Task brief
In the entries below, find the line with "payment method: Google Pay -> PayPal" and the line with "JUNIOR SLIDES: 1". Return those two lines and all lines between them, exactly.

** Opening Given entries block **

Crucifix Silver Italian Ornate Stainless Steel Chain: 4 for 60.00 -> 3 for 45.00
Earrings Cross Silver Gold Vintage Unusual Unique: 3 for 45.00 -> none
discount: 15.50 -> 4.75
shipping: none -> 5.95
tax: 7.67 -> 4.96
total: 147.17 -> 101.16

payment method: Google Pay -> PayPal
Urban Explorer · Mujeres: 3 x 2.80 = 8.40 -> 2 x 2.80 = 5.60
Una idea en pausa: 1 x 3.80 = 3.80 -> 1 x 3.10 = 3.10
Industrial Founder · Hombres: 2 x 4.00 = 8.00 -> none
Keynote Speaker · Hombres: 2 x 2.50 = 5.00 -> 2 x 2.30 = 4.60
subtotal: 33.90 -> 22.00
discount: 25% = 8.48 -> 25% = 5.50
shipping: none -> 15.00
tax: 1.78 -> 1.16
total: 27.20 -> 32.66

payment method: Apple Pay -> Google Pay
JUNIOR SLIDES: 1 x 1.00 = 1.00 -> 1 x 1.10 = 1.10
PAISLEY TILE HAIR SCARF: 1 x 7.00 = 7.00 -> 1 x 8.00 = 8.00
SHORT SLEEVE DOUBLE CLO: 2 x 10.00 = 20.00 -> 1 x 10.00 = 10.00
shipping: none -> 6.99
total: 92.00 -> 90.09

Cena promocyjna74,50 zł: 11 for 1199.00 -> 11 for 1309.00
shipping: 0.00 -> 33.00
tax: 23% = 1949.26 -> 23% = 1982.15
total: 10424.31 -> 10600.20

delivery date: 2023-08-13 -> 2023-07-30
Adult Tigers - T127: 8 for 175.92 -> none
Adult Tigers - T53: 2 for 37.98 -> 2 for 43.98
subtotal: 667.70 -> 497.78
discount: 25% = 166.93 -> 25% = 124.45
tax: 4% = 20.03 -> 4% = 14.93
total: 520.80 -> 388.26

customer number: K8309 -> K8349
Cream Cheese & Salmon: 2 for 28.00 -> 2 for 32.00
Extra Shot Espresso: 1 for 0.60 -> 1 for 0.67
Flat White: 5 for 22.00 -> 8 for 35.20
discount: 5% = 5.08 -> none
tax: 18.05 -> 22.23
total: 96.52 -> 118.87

** Closing Given entries block **

Written solution
payment method: Google Pay -> PayPal
Urban Explorer · Mujeres: 3 x 2.80 = 8.40 -> 2 x 2.80 = 5.60
Una idea en pausa: 1 x 3.80 = 3.80 -> 1 x 3.10 = 3.10
Industrial Founder · Hombres: 2 x 4.00 = 8.00 -> none
Keynote Speaker · Hombres: 2 x 2.50 = 5.00 -> 2 x 2.30 = 4.60
subtotal: 33.90 -> 22.00
discount: 25% = 8.48 -> 25% = 5.50
shipping: none -> 15.00
tax: 1.78 -> 1.16
total: 27.20 -> 32.66

payment method: Apple Pay -> Google Pay
JUNIOR SLIDES: 1 x 1.00 = 1.00 -> 1 x 1.10 = 1.10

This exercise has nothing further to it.